(SOURCE MATERIAL begins)

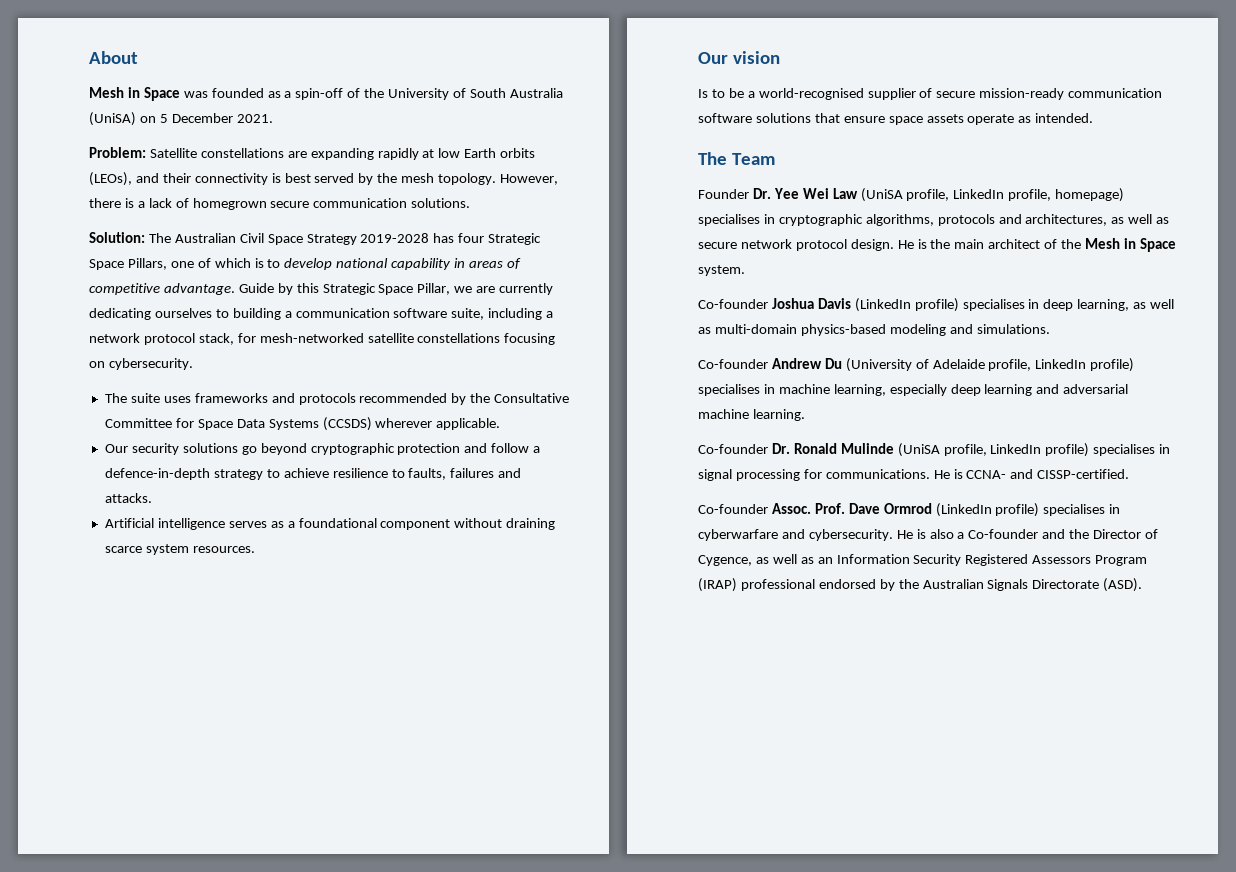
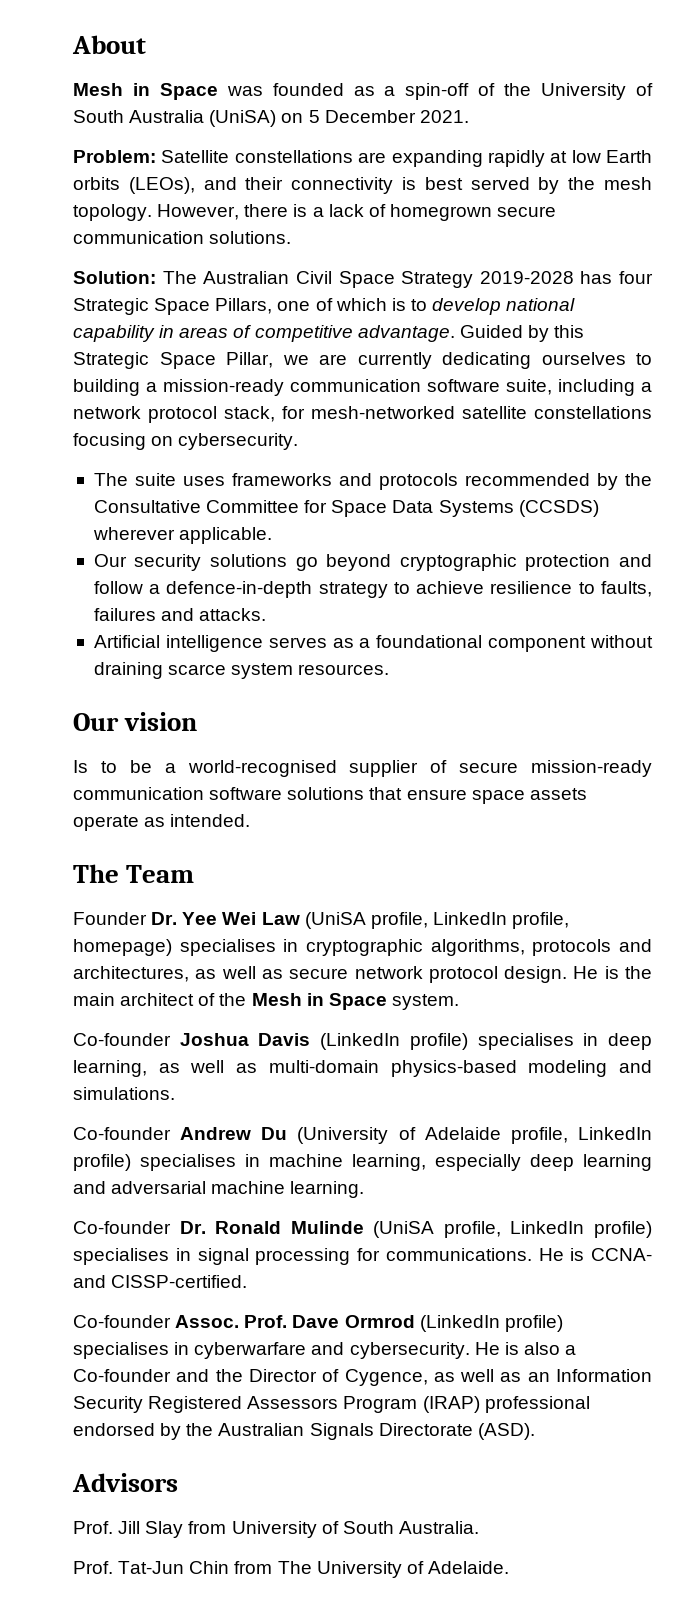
[238,283,274,293] Guide -> [459,325,523,338] Guided
(292, 314) none -> [163,379,284,396] mission-ready
(1143, 585) none -> [72,1473,178,1492] [73,1521,479,1538] [73,1561,509,1578] // Advisors // Prof. Jill Slay from University of South Australia. // Prof. Tat-Jun Chin from The University of Adelaide.

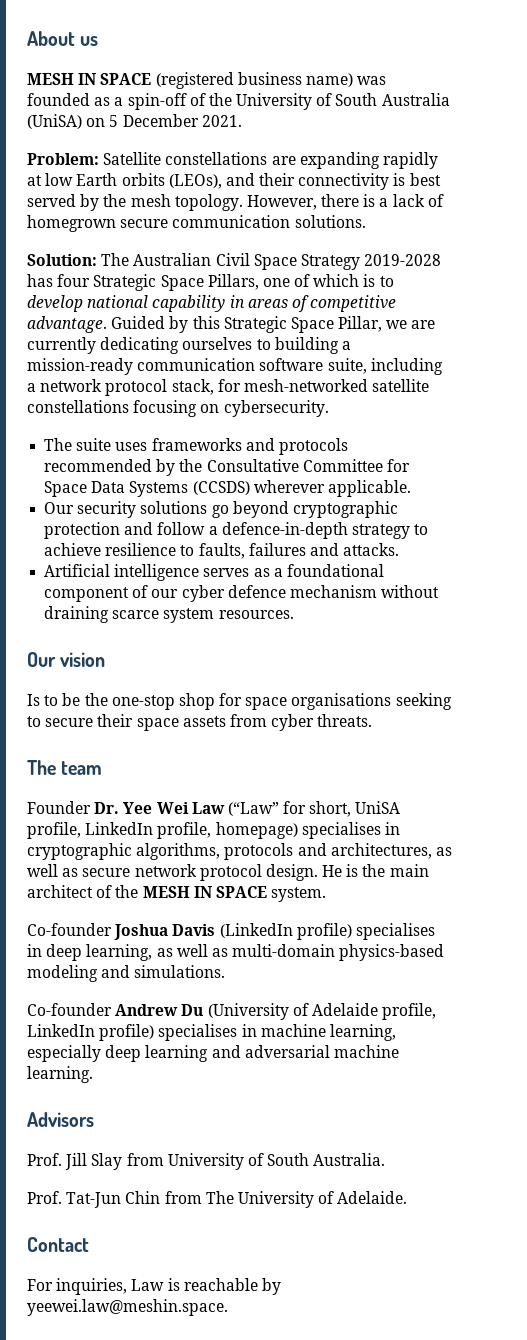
[73,83,218,100] // Mesh in Space -> [80,36,99,46] [27,72,353,89] us // MESH IN SPACE (registered business name)
(587, 644) none -> [132,585,377,602] of our cyber defence mechanism
[164,760,652,777] [73,787,587,804] [73,814,251,831] [73,864,195,883] a world-recognised supplier of secure mission-ready communication software solutions that ensure space assets operate as intended. // The Team -> [84,693,452,710] [27,714,373,731] [27,760,103,775] the one-stop shop for space organisations seeking to secure their space assets from cyber threats. // The team
[304,912,366,929] (UniSA -> [227,801,401,817] (“Law” for short, UniSA
[251,993,387,1010] Mesh in Space -> [142,886,267,898] MESH IN SPACE
[73,1221,652,1238] [73,1248,652,1265] [73,1275,248,1288] [73,1315,563,1332] [73,1342,577,1359] [73,1369,653,1386] [73,1396,590,1413] [73,1423,535,1440] // Co-founder Dr. Ronald Mulinde (UniSA profile, LinkedIn profile) specialises in signal processing for communications. He is CCNA- and CISSP-certified. // Co-founder Assoc. Prof. Dave Ormrod (LinkedIn profile) specialises in cyberwarfare and cybersecurity. He is also a Co-founder and the Director of Cygence, as well as an Information Security Registered Assessors Program (IRAP) professional endorsed by the Australian Signals Directorate (ASD). -> (93, 1074) none
(509, 1567) none -> [27,1237,89,1252] [27,1278,281,1295] [27,1299,228,1316] // Contact // For inquiries, Law is reachable by yeewei.law@meshin.space.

(SOURCE MATERIAL ends)

### WORK TO COMPLETE
Only the line with "[73,83,218,100] // Mesh" and those preceding it, back to the first line of the entries, should be repeated exactly, without pictures.

### ANSWER TO THIS EXERCISE
[238,283,274,293] Guide -> [459,325,523,338] Guided
(292, 314) none -> [163,379,284,396] mission-ready
(1143, 585) none -> [72,1473,178,1492] [73,1521,479,1538] [73,1561,509,1578] // Advisors // Prof. Jill Slay from University of South Australia. // Prof. Tat-Jun Chin from The University of Adelaide.

[73,83,218,100] // Mesh in Space -> [80,36,99,46] [27,72,353,89] us // MESH IN SPACE (registered business name)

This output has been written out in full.